| File ichartp.icn |
###########################################################################
File: ichartp.icn
Subject: Procedures for a simple chart parser
Author: Richard L. Goerwitz
Date: August 3, 2000
###########################################################################
This file is in the public domain.
###########################################################################
Version: 1.11
###########################################################################
General:
Ichartp implements a simple chart parser - a slow but
easy-to-implement strategy for parsing context free grammars (it
has a cubic worst-case time factor). Chart parsers are flexible
enough to handle a lot of natural language constructs. They also
lack many of the troubles associated with empty and left-recursive
derivations. To obtain a parse, just create a BNF file, obtain a
line of input, and then invoke parse_sentence(sentence,
bnf_filename, start-symbol). Parse_sentence suspends successive
edge structures corresponding to possible parses of the input
sentence. There is a routine called edge_2_tree() that converts
these edges to a more standard form. See the stub main() procedure
for an example of how to make use of all these facilities.
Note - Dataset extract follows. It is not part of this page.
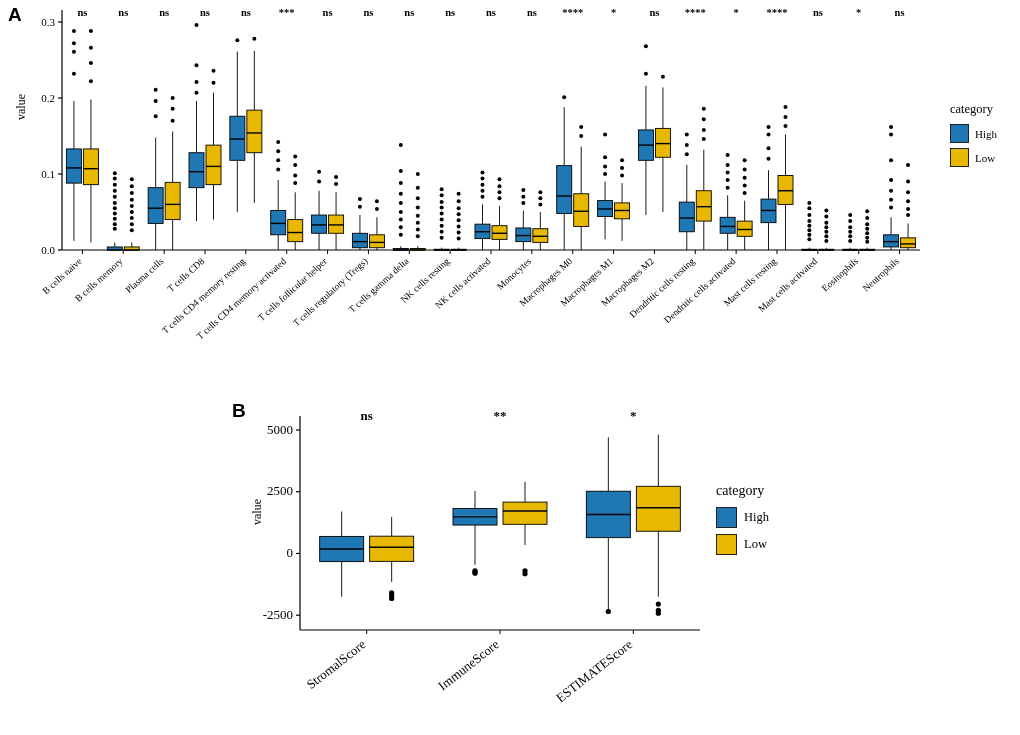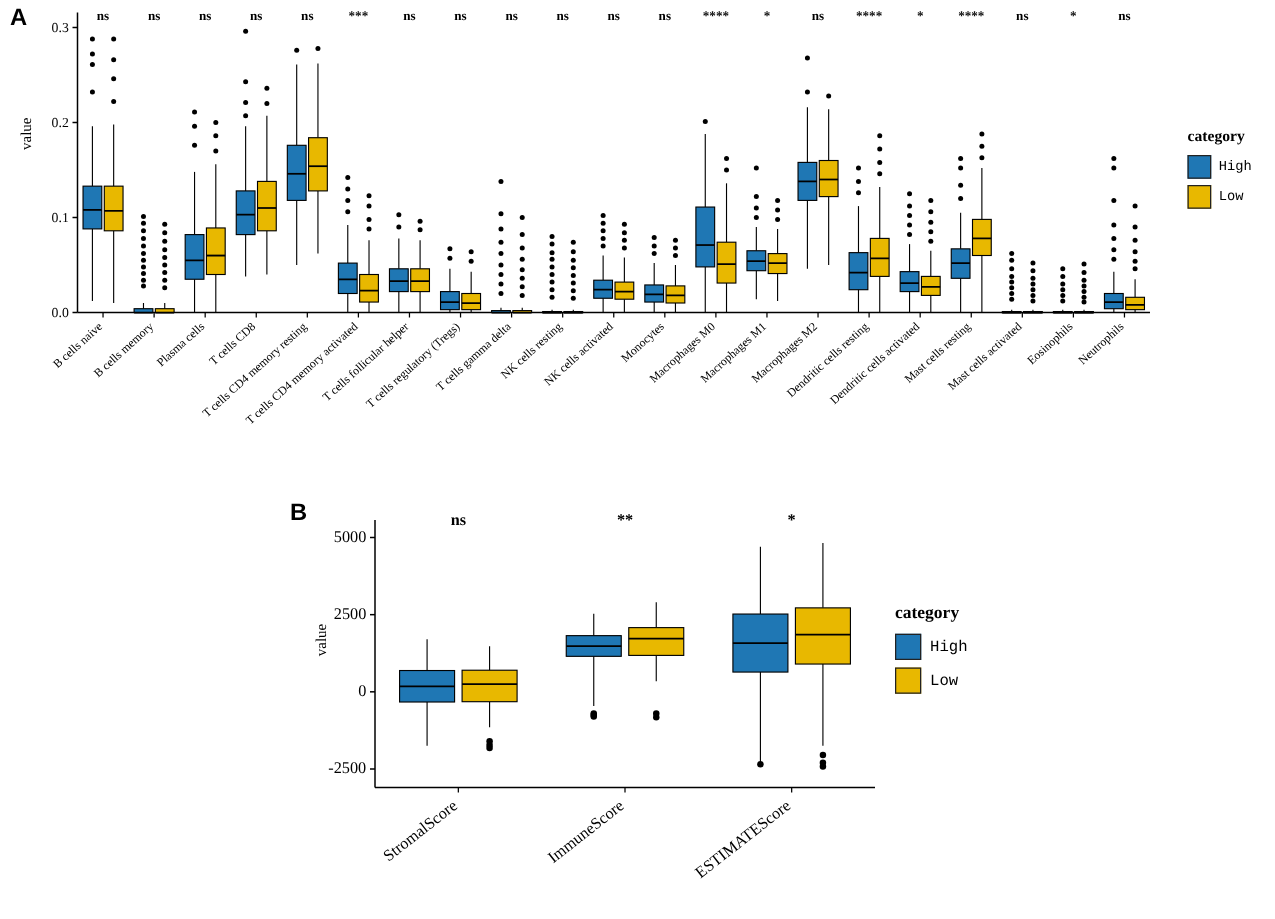"category" .legend-title { font-weight: bold -> none }
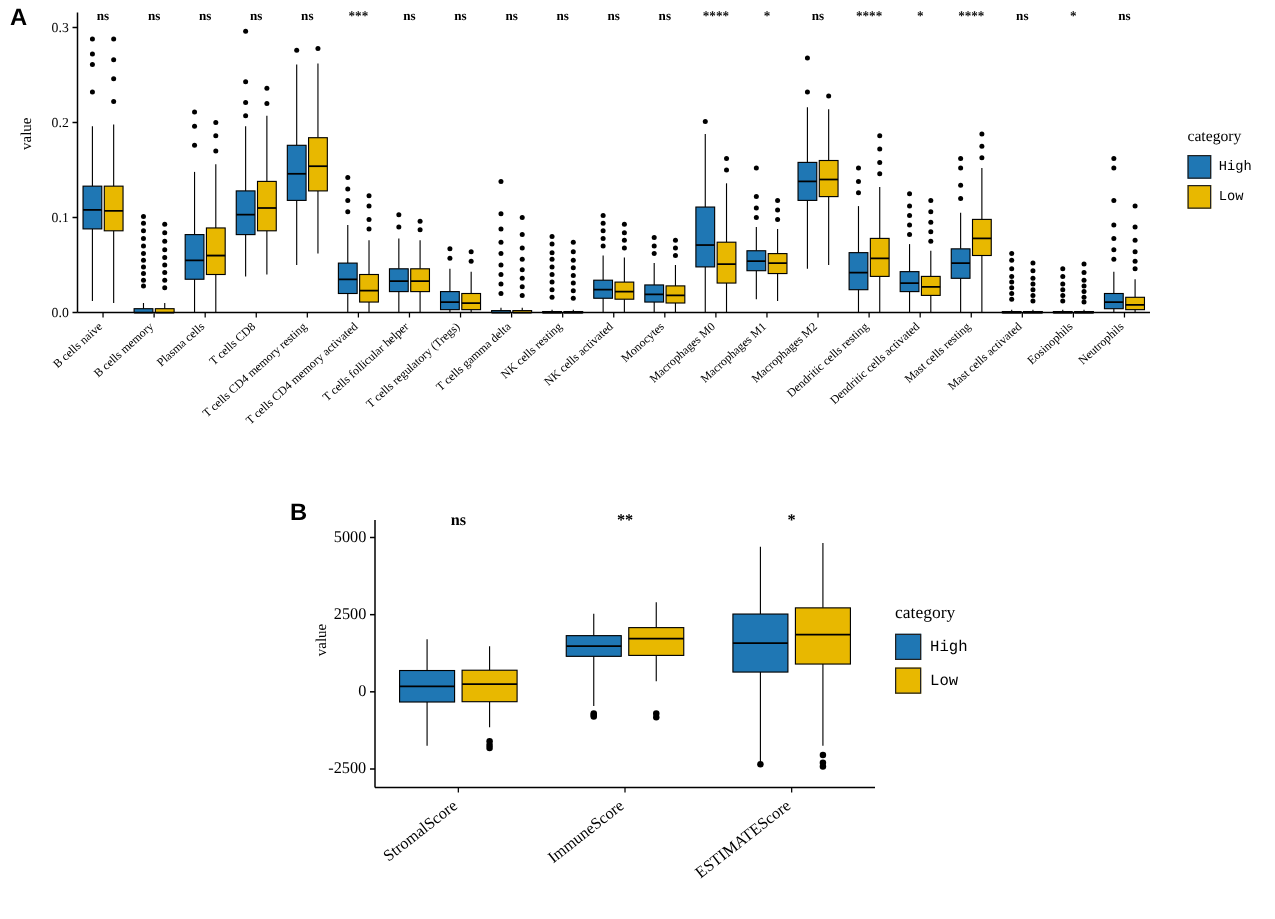"High" .legend-label { font-family: Liberation Mono, monospace -> Liberation Serif, serif }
###########################################################################
Implementation details:
The parser itself operates in bottom-up fashion, but it might
just as well have been coded top-down, or for that matter as a
combination bottom-up/top-down parser (chart parsers don't care).
The parser operates in breadth-first fashion, rather than walking
through each alternative until it is exhausted. As a result, there
tends to be a pregnant pause before any results appear, but when
they appear they come out in rapid succession. To use a depth-first
strategy, just change the "put" in "put(ch.active, new_e)" to read
"push." I haven't tried to do this, but it should be that simple
to implement.
BNFs are specified using the same notation used in Griswold &
Griswold, and as described in the IPL program "pargen.icn," with
the following difference: All metacharacters (space, tab, vertical
slash, right/left parends, brackets and angle brackets) are
converted to literals by prepending a backslash. Comments can be
include along with BNFs using the same notation as for Icon code
(i.e. #-sign).
###########################################################################
Gotchas:
Pitfalls to be aware of include things like <L> ::= <L> | ha |
() (a weak attempt at a laugh recognizer). This grammar will
accept "ha," "ha ha," etc. but will suspend an infinite number of
possible parses. The right way to do this sort of thing is <L> ::=
ha <S> | ha, or if you really insist on having the empty string as
a possibility, try things like:
<S> ::= () | <LAUGHS>
<LAUGHS> ::= ha <LAUGHS> | ha
Of course, the whole problem of infinite parses can be avoided by
simply invoking the parser in a context where it is not going to
be resumed, or else one in which it will be resumed a finite number
of times.
###########################################################################
Motivation:
I was reading Byte Magazine (vol. 17:2 [February, 1992]), and
ran into an article entitled "A Natural Solution" (pages 237-244)
in which a standard chart parser was described in terms of its C++
implementation. The author remarked at how his optimizations made
it possible to parse a 14-word sentence in only 32 seconds (versus
146 for a straight Gazdar-Mellish LISP chart parser). 32 seconds
struck me as hardly anything to write home about, so I coded up a
quick system in Icon to see how it compared. This library is the
result.
I'm quite sure that this code could be very much improved upon.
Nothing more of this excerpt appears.